→ **About this exercise**
Could you repeat all of the entries word for word, minus any pictures?

------ Provided information

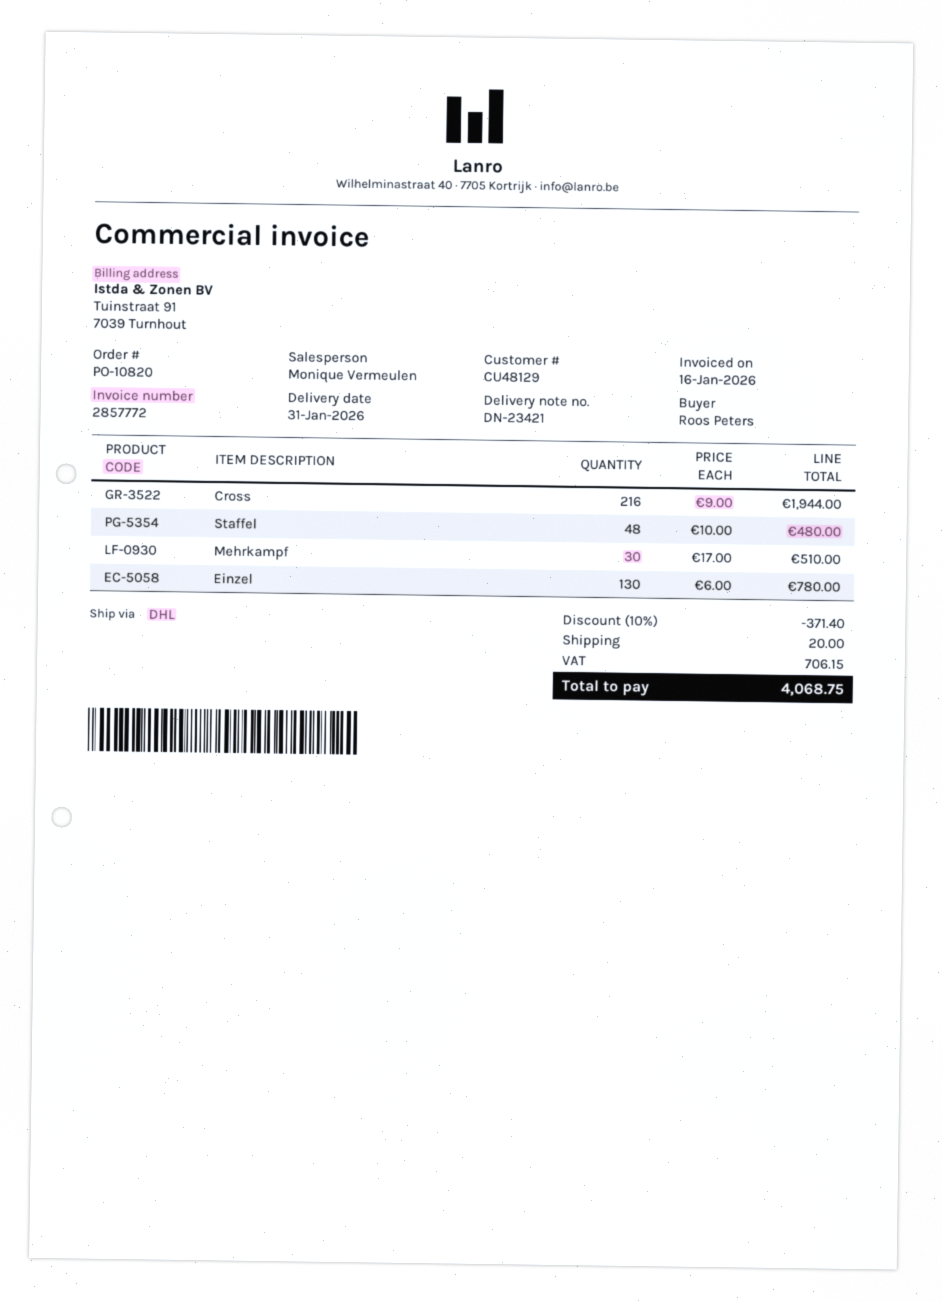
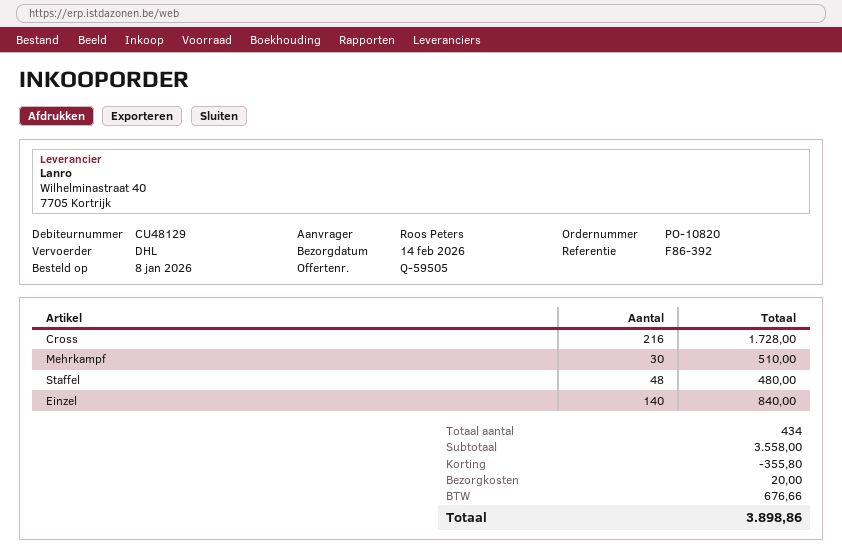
delivery date: 2026-01-31 -> 2026-02-14
Cross: 216 for 1944.00 -> 216 for 1728.00
Einzel: 130 for 780.00 -> 140 for 840.00
discount: 371.40 -> 355.80
tax: 706.15 -> 676.66
total: 4068.75 -> 3898.86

------------

→ **Response area**
delivery date: 2026-01-31 -> 2026-02-14
Cross: 216 for 1944.00 -> 216 for 1728.00
Einzel: 130 for 780.00 -> 140 for 840.00
discount: 371.40 -> 355.80
tax: 706.15 -> 676.66
total: 4068.75 -> 3898.86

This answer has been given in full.